John O’Brien has more than 30 years of experience in behavioral health systems design, financing and implementation. He has worked with Medicaid, mental health and substance abuse authorities in numerous states to develop federal Medicaid waivers, Medicaid state plan amendments and federal grant applications. A former senior consultant at the Technical Assistance Collaborative, O’Brien directed the organization’s work on substance use disorders (SUDs), with an emphasis on helping states increase access to services, integrate SUD treatment and primary care and reduce unnecessary costs by using Medicaid and other sources to support effective systems. He was the subject matter expert for several states in their efforts to implement systems of care for children and families with serious mental health conditions and on community integration strategies for adults with serious mental illness.

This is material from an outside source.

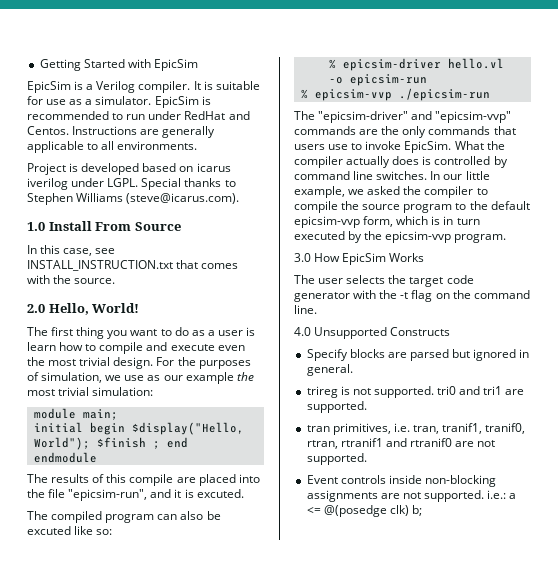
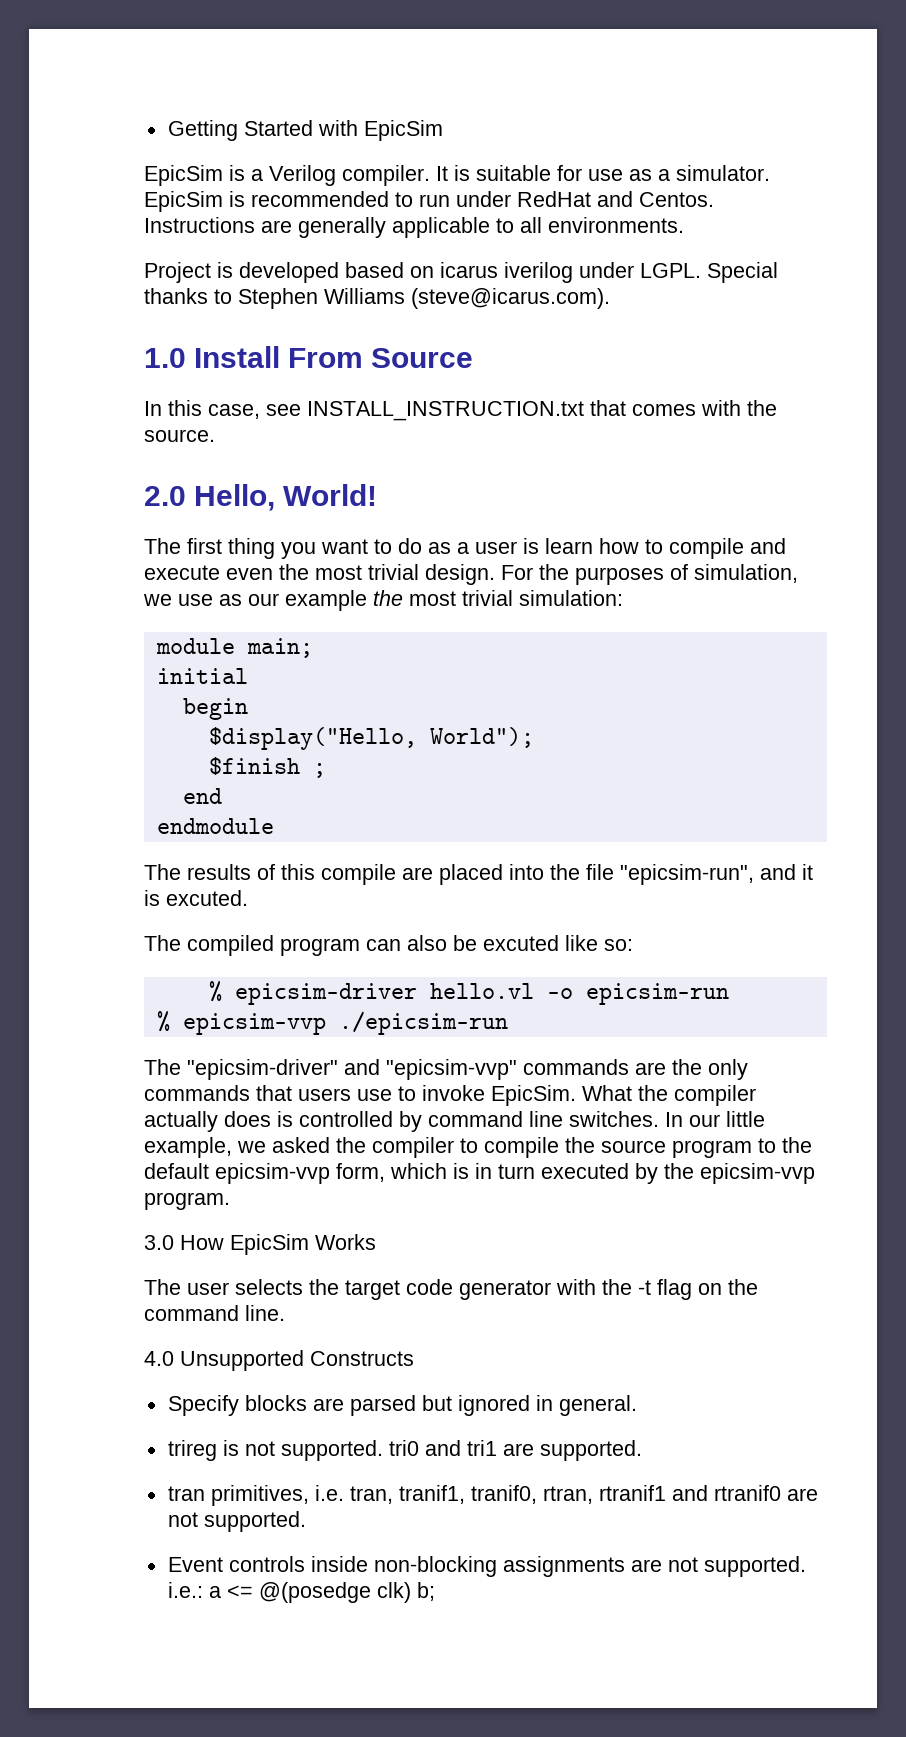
(83, 427) none -> (248, 676) //
(125, 428) none -> (248, 709) //
(90, 443) none -> (534, 737) //
(160, 445) none -> (326, 770) //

O’Brien has worked for the U.S. Department of Health and Human Services in leadership roles with the Centers for Medicare and Medicaid Services (CMS) and the Substance Abuse and Mental Health Services Administration (SAMHSA). At CMS, he led the Innovation Accelerator Program for Substance Use Disorder and Primary and Mental Health Integration and coordinated the agency’s efforts to develop guidance regarding parity for Medicaid and the Children’s Health Insurance Program. O’Brien played a significant role in the implementation of Medicaid expansion under the Affordable Care Act and in developing the Home- and Community-based Services regulations. At SAMHSA, he was senior advisor to the administrator on health care reform. 

Jin Lee (Jinny) Palen

Jin Lee (Jinny) Palen is the executive director of the Minnesota Association of Community Mental Health Programs (MACMHP) and Convergence Integrated Care, a clinically integrated network of community mental health centers across Minnesota. Her background includes public health research and analysis, community engagement, legislative advocacy, government relations, public policy and community leadership. Prior to her role with MACMHP, Palen was on the public policy staff of the Minnesota Association of Community Health Centers. Palen stays active in her local neighborhood community clinic and Asian American and Pacific Islander community. Palen worked for the Minnesota Department of Health in the Health Economics Program, Tobacco Prevention and Control and Legislative Affairs Office. Palen was a legislative policy fellow of the Partners for the Americas Policy Exchange Fellowship in 2014. She has a Bachelor of Arts in biology from the College of Saint Benedict and a Master of Public Health from the University of Minnesota.  

Samantha Repka

Samantha Repka is a research associate at the Duke-Margolis Institute for Health Policy, where she focuses on issues related to care delivery and payment reform, behavioral health (including substance use disorder) and other public health issues. Previously, Repka worked at the New York City Department of Health and Mental Hygiene, where she served as a director of public policy. Prior to her time in NYC, she was a senior manager at AcademyHealth and a Teach for America corps member. She holds a Master of Science in public health and a Bachelor of Science in public health from the University of North Carolina at Chapel Hill.

The Workforce Solutions Jam is a monthly webinar to build national momentum and encourage collaboration through the Center for Workforce Solutions, a partnership between the National Council for Mental Wellbeing, The College for Behavioral Health Leadership and Health Management Associates.